» Your task
Which lines of the data below contain "value"? Please show them all.

Exercise inputs: Begin

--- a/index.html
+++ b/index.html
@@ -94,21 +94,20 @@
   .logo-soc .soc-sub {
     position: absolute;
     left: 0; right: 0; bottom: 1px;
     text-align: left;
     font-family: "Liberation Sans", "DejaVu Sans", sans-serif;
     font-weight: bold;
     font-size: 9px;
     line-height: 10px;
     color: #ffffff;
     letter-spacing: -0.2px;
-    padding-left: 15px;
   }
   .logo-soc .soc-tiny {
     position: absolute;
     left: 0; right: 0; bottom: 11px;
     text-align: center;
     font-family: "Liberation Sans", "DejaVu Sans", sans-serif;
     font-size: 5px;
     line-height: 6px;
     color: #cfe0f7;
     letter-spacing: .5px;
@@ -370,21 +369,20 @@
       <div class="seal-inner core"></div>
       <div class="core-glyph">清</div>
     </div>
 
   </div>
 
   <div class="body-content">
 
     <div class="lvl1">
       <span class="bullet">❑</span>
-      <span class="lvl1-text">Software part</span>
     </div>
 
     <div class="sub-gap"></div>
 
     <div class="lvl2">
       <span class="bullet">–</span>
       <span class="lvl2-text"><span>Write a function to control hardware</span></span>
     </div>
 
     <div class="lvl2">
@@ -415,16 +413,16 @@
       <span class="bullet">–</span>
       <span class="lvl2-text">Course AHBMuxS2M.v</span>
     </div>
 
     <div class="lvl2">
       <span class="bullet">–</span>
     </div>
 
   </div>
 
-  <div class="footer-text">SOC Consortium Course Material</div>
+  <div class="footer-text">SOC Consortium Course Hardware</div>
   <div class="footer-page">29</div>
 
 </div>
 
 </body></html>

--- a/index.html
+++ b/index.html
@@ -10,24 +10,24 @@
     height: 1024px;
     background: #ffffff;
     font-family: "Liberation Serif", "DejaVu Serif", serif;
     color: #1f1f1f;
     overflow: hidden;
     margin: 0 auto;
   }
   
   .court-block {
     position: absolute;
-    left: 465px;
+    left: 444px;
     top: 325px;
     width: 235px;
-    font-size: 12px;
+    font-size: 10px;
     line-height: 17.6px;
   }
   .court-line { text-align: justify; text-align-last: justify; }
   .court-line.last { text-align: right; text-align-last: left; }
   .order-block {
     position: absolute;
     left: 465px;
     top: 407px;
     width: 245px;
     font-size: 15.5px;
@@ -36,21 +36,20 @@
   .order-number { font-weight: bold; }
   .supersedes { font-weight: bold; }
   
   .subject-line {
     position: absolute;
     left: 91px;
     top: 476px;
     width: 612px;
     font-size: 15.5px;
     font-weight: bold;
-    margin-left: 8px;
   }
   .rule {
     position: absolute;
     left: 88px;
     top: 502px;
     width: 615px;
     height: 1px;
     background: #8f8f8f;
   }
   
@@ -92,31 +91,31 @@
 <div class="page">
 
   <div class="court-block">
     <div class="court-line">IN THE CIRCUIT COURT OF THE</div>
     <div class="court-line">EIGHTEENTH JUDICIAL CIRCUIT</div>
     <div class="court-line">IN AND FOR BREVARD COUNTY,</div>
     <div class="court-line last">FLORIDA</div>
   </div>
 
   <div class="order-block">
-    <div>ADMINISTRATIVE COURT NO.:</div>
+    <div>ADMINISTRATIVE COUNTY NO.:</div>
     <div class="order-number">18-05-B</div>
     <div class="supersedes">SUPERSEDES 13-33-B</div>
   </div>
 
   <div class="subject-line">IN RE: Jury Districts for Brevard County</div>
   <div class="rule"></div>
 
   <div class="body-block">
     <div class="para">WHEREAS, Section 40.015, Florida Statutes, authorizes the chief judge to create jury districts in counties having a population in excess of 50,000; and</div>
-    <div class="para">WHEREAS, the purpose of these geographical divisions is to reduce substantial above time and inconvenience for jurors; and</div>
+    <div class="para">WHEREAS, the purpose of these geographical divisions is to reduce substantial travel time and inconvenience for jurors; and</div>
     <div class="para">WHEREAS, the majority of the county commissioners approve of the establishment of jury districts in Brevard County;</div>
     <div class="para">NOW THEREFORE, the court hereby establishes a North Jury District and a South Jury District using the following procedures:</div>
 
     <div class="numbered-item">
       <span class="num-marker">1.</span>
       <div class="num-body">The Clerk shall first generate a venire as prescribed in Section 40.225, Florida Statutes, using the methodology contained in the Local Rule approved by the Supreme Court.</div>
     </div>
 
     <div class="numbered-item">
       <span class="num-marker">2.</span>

Exercise inputs: End
Exercise inputs: Begin

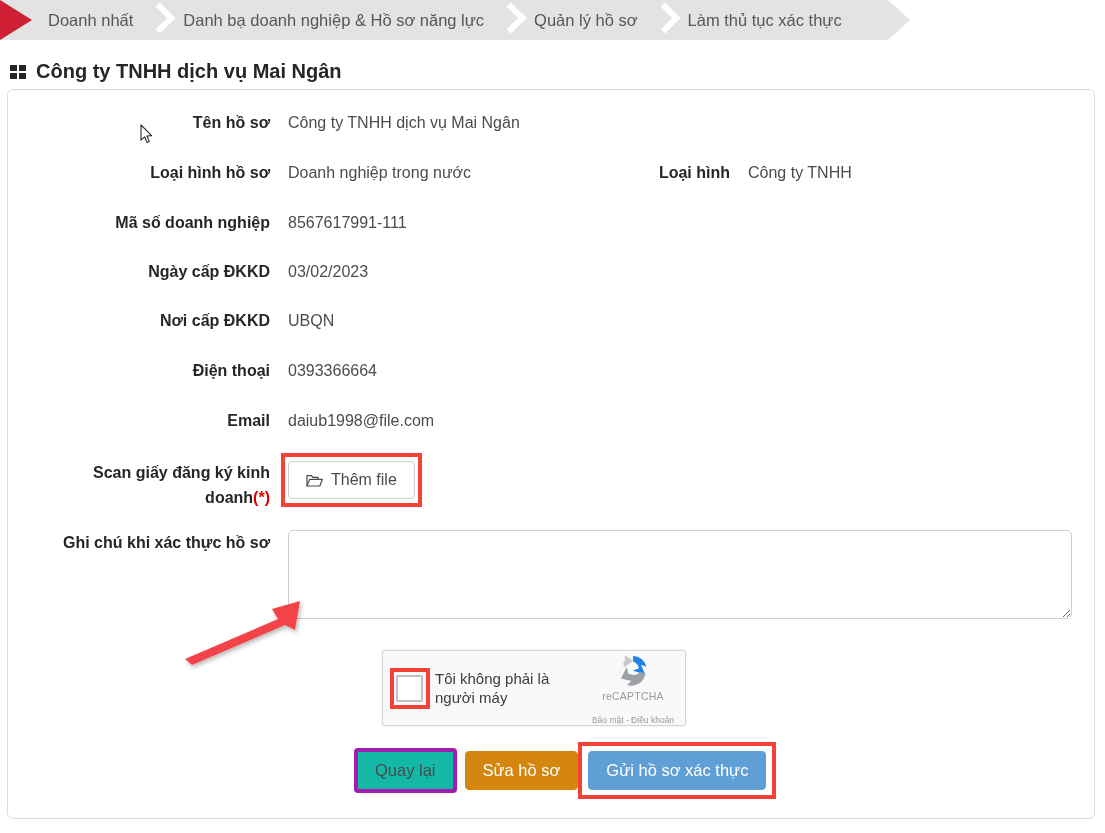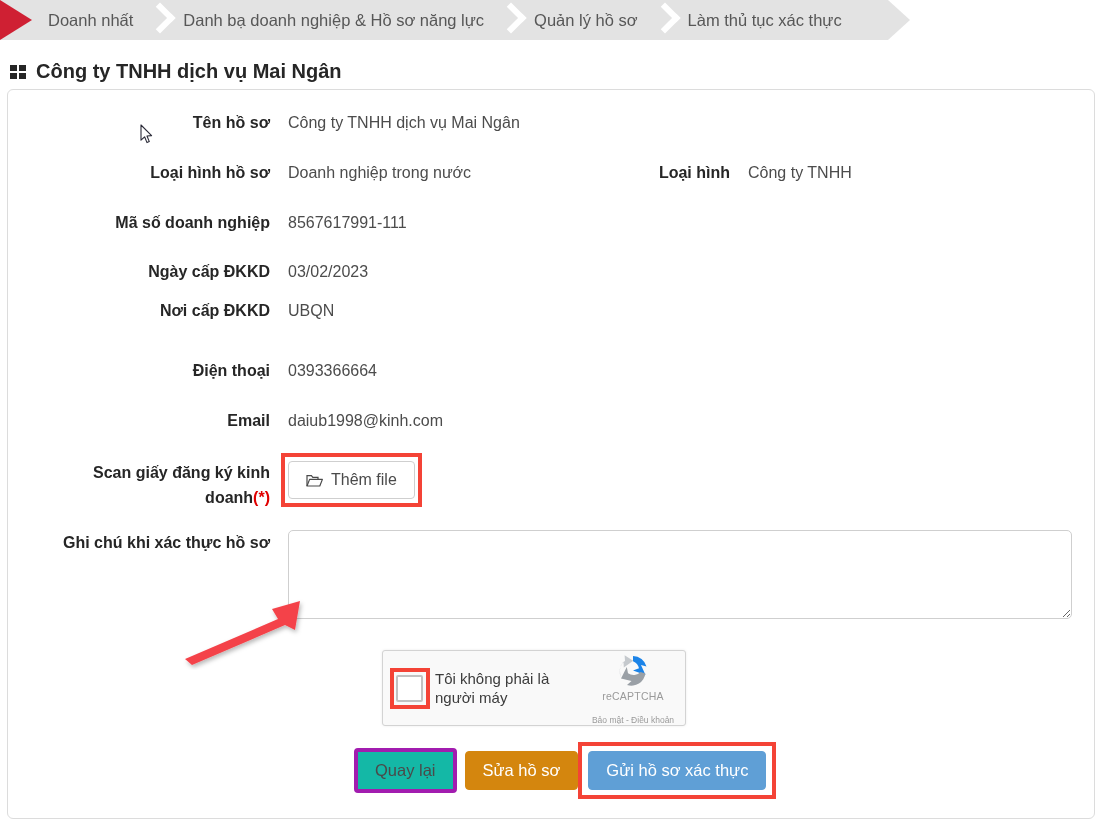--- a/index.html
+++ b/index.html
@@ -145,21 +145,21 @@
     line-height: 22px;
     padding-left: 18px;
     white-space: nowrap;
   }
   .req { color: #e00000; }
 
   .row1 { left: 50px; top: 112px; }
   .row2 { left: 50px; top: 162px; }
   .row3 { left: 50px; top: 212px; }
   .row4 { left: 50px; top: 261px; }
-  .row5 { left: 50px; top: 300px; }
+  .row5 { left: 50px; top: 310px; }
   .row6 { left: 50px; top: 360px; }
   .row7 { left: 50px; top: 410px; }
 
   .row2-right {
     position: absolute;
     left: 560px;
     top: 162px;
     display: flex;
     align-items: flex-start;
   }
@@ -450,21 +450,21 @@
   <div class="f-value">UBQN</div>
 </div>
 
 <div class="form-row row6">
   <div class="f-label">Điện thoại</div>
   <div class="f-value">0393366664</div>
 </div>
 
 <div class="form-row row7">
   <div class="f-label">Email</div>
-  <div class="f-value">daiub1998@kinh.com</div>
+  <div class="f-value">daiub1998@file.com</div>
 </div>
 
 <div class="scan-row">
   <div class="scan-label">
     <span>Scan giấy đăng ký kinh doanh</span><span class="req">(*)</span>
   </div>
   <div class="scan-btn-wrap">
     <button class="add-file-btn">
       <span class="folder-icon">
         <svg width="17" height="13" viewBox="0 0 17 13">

Exercise inputs: End

» Response area
   <div class="f-value">UBQN</div>
   <div class="f-value">0393366664</div>
-  <div class="f-value">daiub1998@kinh.com</div>
+  <div class="f-value">daiub1998@file.com</div>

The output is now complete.